Exercise description:
Whenever a line in the data holds the string "theorem", copy that line.

Supplied records:
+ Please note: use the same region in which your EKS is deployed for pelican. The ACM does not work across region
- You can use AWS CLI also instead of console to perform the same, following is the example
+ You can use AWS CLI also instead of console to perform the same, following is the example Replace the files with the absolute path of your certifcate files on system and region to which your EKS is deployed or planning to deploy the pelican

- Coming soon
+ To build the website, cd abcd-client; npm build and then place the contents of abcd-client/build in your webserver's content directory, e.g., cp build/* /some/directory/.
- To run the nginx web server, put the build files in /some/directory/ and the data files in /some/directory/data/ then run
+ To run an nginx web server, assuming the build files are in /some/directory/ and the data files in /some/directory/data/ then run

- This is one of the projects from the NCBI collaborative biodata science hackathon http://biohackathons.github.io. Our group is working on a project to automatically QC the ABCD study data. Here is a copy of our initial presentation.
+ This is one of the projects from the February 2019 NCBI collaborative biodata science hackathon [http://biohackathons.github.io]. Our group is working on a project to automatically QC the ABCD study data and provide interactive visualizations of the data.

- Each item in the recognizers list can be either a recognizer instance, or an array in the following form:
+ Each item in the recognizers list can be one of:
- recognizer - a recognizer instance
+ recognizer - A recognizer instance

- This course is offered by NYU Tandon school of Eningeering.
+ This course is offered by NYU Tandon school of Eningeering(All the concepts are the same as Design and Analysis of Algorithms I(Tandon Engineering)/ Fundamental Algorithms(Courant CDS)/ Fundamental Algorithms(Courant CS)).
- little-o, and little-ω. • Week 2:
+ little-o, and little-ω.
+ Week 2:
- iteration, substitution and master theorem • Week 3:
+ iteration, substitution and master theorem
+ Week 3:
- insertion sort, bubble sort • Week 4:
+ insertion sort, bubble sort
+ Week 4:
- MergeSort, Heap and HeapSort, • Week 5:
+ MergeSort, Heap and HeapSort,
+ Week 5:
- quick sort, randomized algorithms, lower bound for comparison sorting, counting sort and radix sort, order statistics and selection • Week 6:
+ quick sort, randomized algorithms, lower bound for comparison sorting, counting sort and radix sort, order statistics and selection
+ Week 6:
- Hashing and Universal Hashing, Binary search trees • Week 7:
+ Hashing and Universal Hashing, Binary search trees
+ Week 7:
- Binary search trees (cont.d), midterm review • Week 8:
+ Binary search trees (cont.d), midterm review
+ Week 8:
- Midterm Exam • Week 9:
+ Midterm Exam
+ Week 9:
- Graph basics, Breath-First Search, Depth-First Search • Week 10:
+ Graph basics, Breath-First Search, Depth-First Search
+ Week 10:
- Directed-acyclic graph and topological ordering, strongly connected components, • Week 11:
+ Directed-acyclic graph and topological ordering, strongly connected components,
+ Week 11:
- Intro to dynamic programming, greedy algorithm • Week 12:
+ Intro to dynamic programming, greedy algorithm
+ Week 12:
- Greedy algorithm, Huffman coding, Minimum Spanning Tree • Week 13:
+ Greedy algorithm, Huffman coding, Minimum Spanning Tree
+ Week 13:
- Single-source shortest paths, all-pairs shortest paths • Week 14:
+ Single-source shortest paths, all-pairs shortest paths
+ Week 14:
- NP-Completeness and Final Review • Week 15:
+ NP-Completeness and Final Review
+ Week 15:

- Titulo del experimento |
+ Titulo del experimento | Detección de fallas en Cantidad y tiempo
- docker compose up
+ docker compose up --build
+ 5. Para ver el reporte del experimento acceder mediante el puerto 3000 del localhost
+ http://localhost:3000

Response to this exercise:
- iteration, substitution and master theorem • Week 3:
+ iteration, substitution and master theorem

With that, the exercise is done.